Elsewhere, veterans from Ben Watt and Wilco to Pet Shop Boys and Andrew Bird caught my ear alongside newer acts such as Mitski, Michael Kiwanuka (one of the few singer-songwriters who meshes well with producer Danger Mouse) and The 1975, the latter epitomizing an audaciousness sorely missing in a lot of modern pop (even if it doesn’t always yield positive results.) I’ve chosen to highlight the last song on cult British brother duo Field Music’s fine album Commontime. A lullaby of sorts, rich with ambiguity (it could conceivably be sung to either a child or a romantic partner), it promotes empathy and generosity, the act of putting others first while still reveling in the joy it brings to you both–a feeling its melody practically radiates. Eight years on (and on the heels of another likely contentious election), I’d rather remember 2016 for signs of life than an excess of death.

2016: I Would Rather Stay Awake

  1. Leonard Cohen, “You Want it Darker”
  2. Santigold, “Rendezvous Girl”
  3. Michael Kiwanuka, “One More Night”
  4. The Radio Dept., “Committed to the Cause”
  5. The Avalanches, “If I Were a Folkstar”
  6. Martha Wainwright, “Traveller”
  7. Ben Watt, “Between Two Fires”
  8. Whitney, “No Matter Where We Go”
  9. Parquet Courts, “Berlin Got Blurry”
  10. Bastille, “Good Grief”
  11. KT Tunstall, “Turned a Light On”
  12. Corinne Bailey Rae, “Stop Where You Are”
  13. Pet Shop Boys, “Burn”
  14. The Divine Comedy, “To The Rescue”
  15. John K. Samson, “Prayer For Ruby Elm”
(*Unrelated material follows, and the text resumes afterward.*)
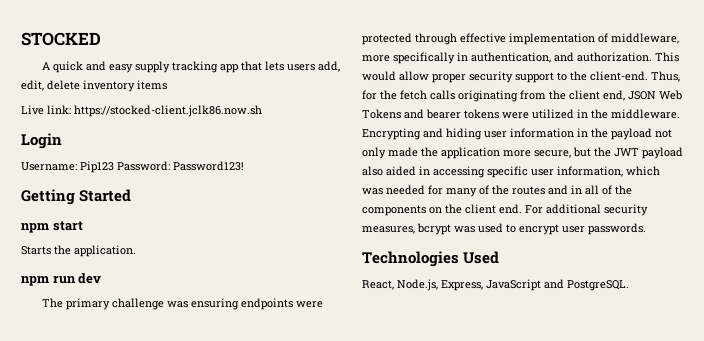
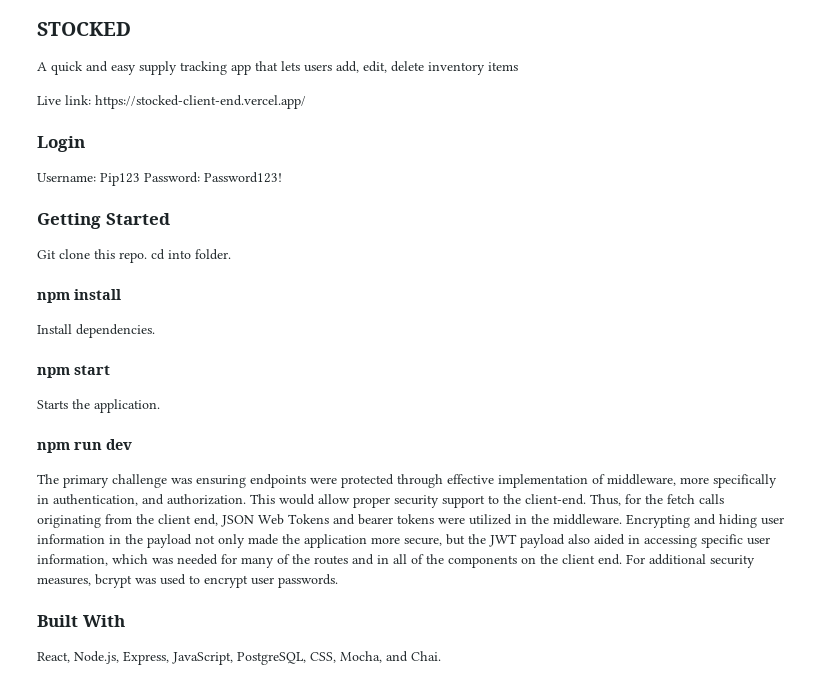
[74,105,262,117] https://stocked-client.jclk86.now.sh -> [95,95,306,109] https://stocked-client-end.vercel.app/
(132, 195) none -> [37,249,231,263] [37,289,121,303] [37,324,155,338] // Git clone this repo. cd into folder. // npm install // Install dependencies.
[362,251,500,267] Technologies Used -> [37,615,125,627] Built With
[486,279,629,291] JavaScript and PostgreSQL. -> [172,651,441,665] JavaScript, PostgreSQL, CSS, Mocha, and Chai.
  16. Florence + The Machine, “Wish That You Were Here”
  17. The 1975, “Somebody Else”
  18. Wilco, “Someone to Lose”
  19. Andrew Bird, “Truth Lies Low”
  20. Roisin Murphy, “Ten Miles High”
  21. Junior Boys, “Baby Give Up On It”
  22. Eleanor Friedberger, “Because I Asked You”
  23. case/lang/veirs, “Best Kept Secret”
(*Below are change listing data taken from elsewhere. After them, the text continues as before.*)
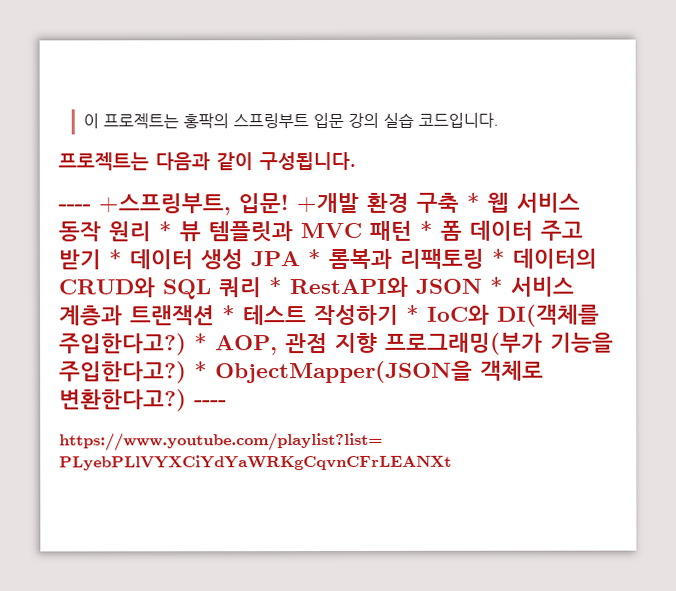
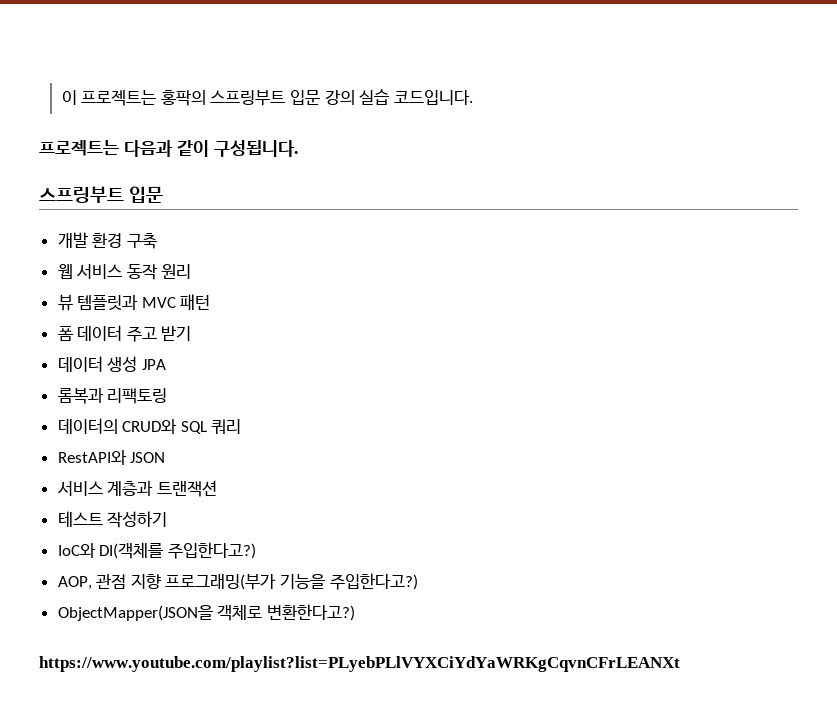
[58,192,359,216] ---- +스프링부트, 입문! +개발 -> [39,186,163,203] [57,232,88,248] 스프링부트 입문 // 개발
[466,192,480,210] * -> (157, 241) //
[158,221,172,239] * -> (192, 271) //
[419,220,433,238] * -> (211, 302) //
[108,249,122,267] * -> (192, 333) //
[307,249,321,267] * -> (166, 364) //
[491,248,505,266] * -> (168, 396) //
[268,277,282,295] * -> (242, 426) //
[489,276,503,294] * -> (166, 457) //
[222,305,236,323] * -> (217, 488) //
[406,304,420,322] * -> (168, 519) //
[194,333,208,351] * -> (256, 550) //
[194,361,208,379] * -> (418, 581) //
[194,400,227,407] ---- -> (355, 612) none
  24. David Bowie, “Lazarus”
  25. Tegan and Sara, “U-Turn”
  26. PJ Harvey, “The Wheel”
  27. Sharon Jones and the Dap-Kings, “Midnight Rider”
  28. Field Music, “Stay Awake”
  29. Lake Street Drive, “Call Off Your Dogs”
  30. Mitski, “Fireworks”
  31. Bat For Lashes, “Joe’s Dream”
  32. Underworld, “I Exhale”
  33. Brian Eno, “Fickle Sun (iii) I’m Set Free”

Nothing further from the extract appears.